Docsio generates a complete documentation site from your existing website. Paste a URL, and Docsio handles the rest -- scraping your content, extracting your branding, and producing structured docs ready to publish.

How It Works

The generation process has four stages:

1. Site Mapping

When you provide a URL, Docsio uses Firecrawl to map your website. It discovers all accessible pages (up to 100 per URL) and builds a list of URLs to scrape.
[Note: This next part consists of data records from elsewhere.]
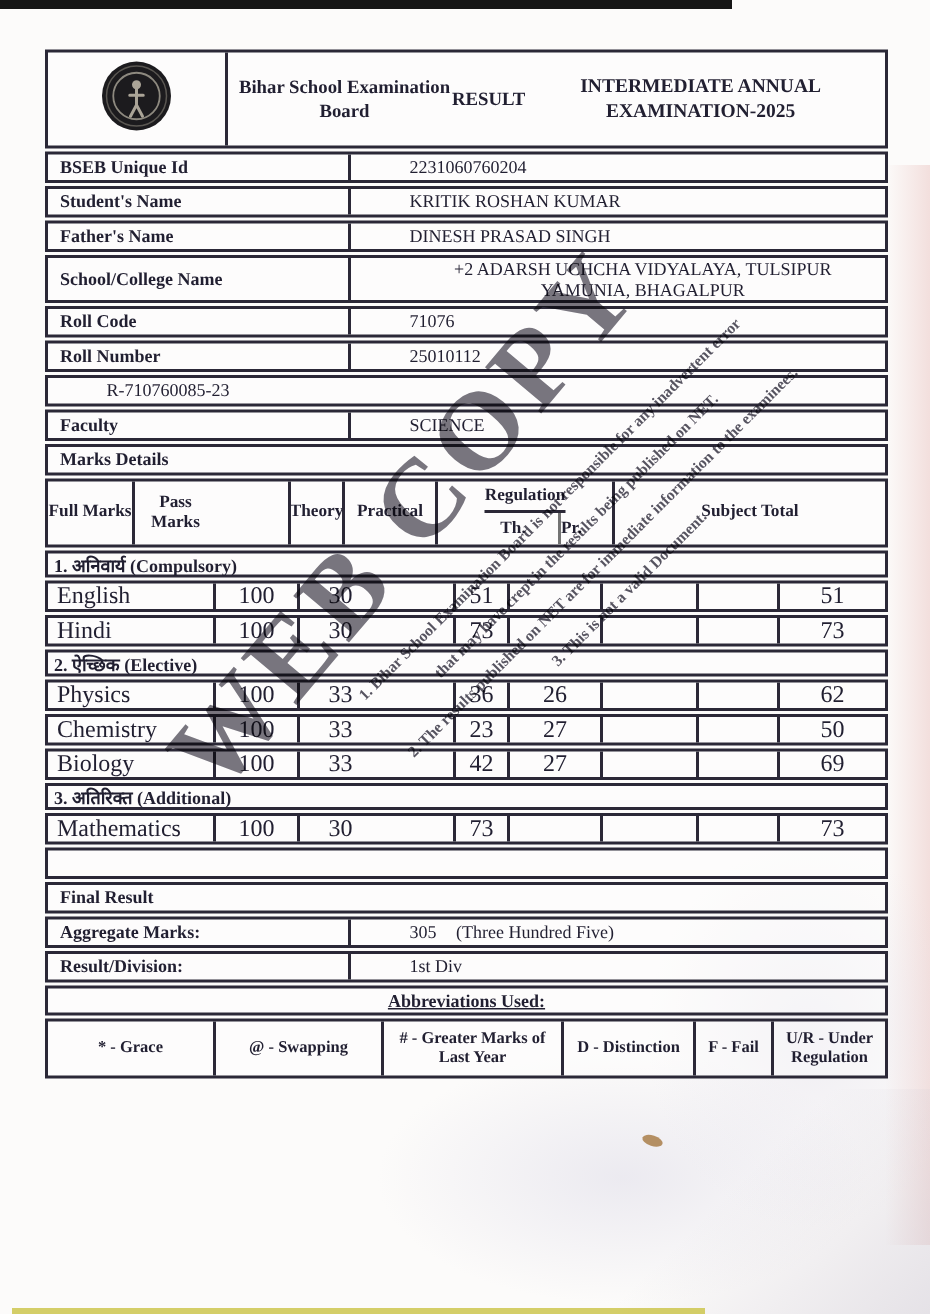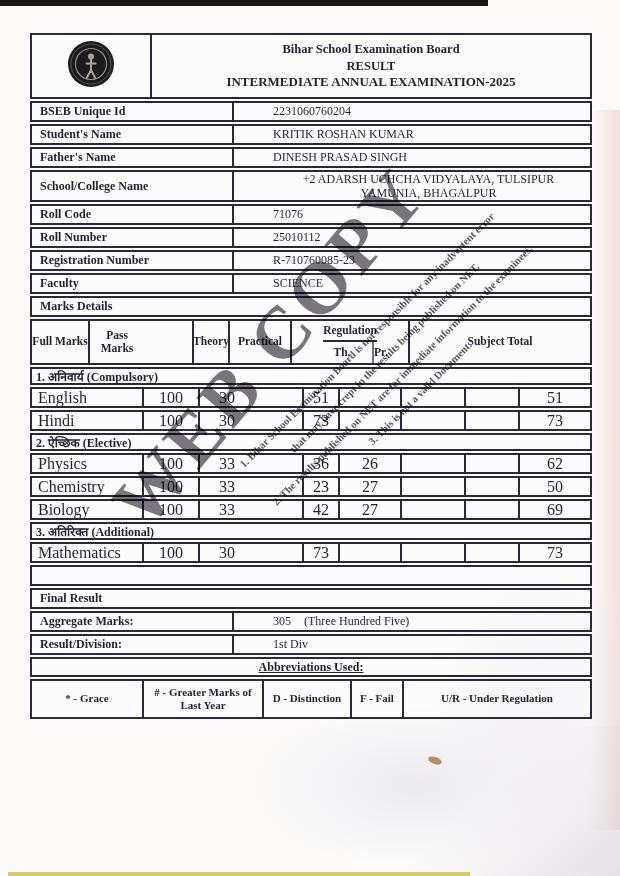--- a/index.html
+++ b/index.html
@@ -34,7 +34,7 @@
   
   .hdr { height:66px; align-items:stretch; }
   .logo-cell { width:118px; display:flex; align-items:center; justify-content:center; }
-  .title-cell { flex:1; display:flex; flex-direction:column; align-items:center; justify-content:center; text-align:center; }
+  .title-cell { flex:1; display:flex; flex-direction:row; align-items:center; justify-content:center; text-align:center; }
   .t1 { font-weight:bold; font-size:12.5px; line-height:1.3; }
   .t2 { font-weight:bold; font-size:12.5px; line-height:1.3; }
   .t3 { font-weight:bold; font-size:13px; line-height:1.3; }

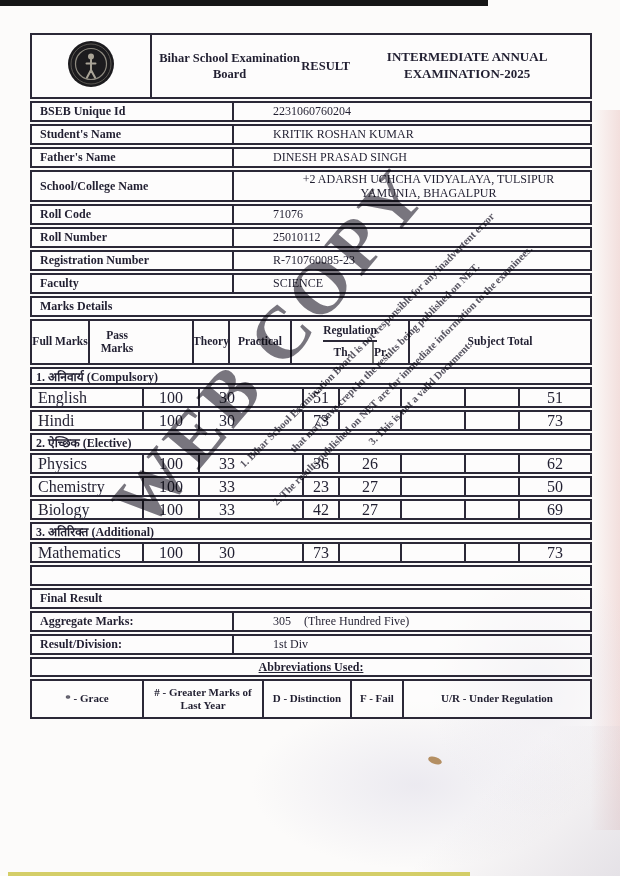--- a/index.html
+++ b/index.html
@@ -146,7 +146,6 @@
         <div class="cell value-cell">25010112</div>
       </div>
       <div class="row info-row">
-        <div class="cell label-cell">Registration Number</div>
         <div class="cell value-cell">R-710760085-23</div>
       </div>
       <div class="row info-row">

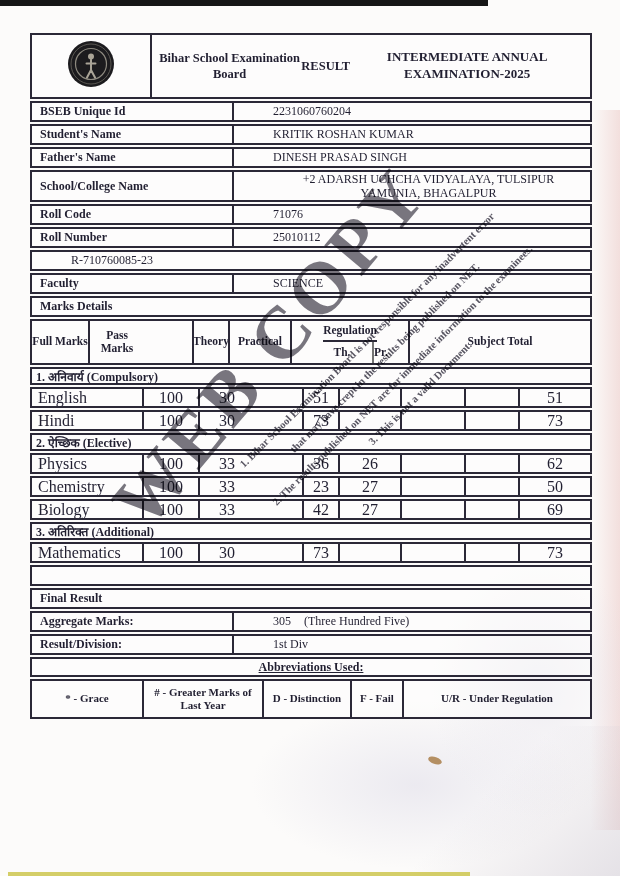--- a/index.html
+++ b/index.html
@@ -257,6 +257,7 @@
   </div>
   <div class="row abbrev-row" id="abbrev-row">
       <div class="cell a0">* - Grace</div>
+      <div class="cell a1">@ - Swapping</div>
       <div class="cell a2"># - Greater Marks of Last Year</div>
       <div class="cell a3">D - Distinction</div>
       <div class="cell a4">F - Fail</div>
You can provide multiple URLs if your content spans different subdomains or paths (for example, a marketing site and an existing docs site).

2. Content Scraping

Each discovered page is scraped for its main content, which is extracted as clean Markdown. Metadata is also collected:

Extracted DataDescription
Page textMain content converted to Markdown
Page titleFrom the HTML <title> or Open Graph metadata
Content typeClassified by URL path (see below)
DescriptionFrom meta description or OG description
Site nameFrom OG site name or title tag

Pages are automatically classified based on their URL path:

  • landing -- homepage or root path
  • features -- pages containing "feature" or "product"
  • docs -- pages containing "doc", "guide", "tutorial", or "api"
  • pricing -- pages containing "pricing" or "plans"
  • blog -- pages containing "blog", "post", or "article"
  • support -- pages containing "faq", "help", or "support"
  • about -- pages containing "about", "team", or "company"

3. Brand Extraction

In parallel with content scraping, Docsio extracts your brand identity from the primary URL. This includes colors, logo, fonts, and more. See Brand Extraction for full details.

4. AI Document Generation

Using the scraped content as context, Docsio generates structured documentation pages. The AI follows the Diataxis documentation framework to produce the right type of content for each section:

  • Tutorials -- learning-oriented, guided experiences
  • How-to Guides -- task-oriented, goal-focused instructions
  • Reference -- structured lookup information
  • Explanations -- conceptual, understanding-oriented content

Generated Categories

Each generated page is assigned to a category that determines its position in the sidebar:

CategoryWhat It ContainsDefault
getting-startedQuick Start, Installation, ConfigurationYes
featuresIndividual feature pages or a features overviewYes
api-referenceAPI Overview, Authentication, EndpointsNo
guidesHow-to guides, FAQ, Troubleshooting, ChangelogNo
integrationsThird-party integrations and connectionsNo
conceptsCore concepts and mental modelsNo

Categories marked "No" under Default are enabled automatically when the AI detects relevant content on your website (for example, API reference pages appear only if your site mentions an API).

Page Structure

Every generated page includes:

  • Title -- a clear, descriptive name
  • Content -- accurate Markdown based only on scraped data
  • Category -- one of the categories listed above
  • Position -- ordering within its category for sidebar navigation
Accuracy over completeness

The AI only uses information it found on your website. If it lacks details for a section, it inserts [TODO] placeholders rather than fabricating content. A short, accurate page is always preferred over a long, invented one.

Feature-Aware Generation

Docsio adapts its output based on the number of features it detects:

  • 3 or fewer features -- combined into a single "Features Overview" page
  • 4 or more features -- each feature gets its own dedicated page (up to 10)

The Result

The output is a fully structured Docusaurus documentation site with:

  • Proper sidebar navigation organized by category
  • A generated homepage linking to your documentation sections
  • Branding applied from your website (colors, logo, fonts)
  • A search index for client-side search
  • All content ready to edit with the AI Agent Editor
Uploaded documents

You can also upload files (PDF, DOCX, TXT, Markdown) during project creation. The AI extracts their text and uses it as additional context when generating your docs.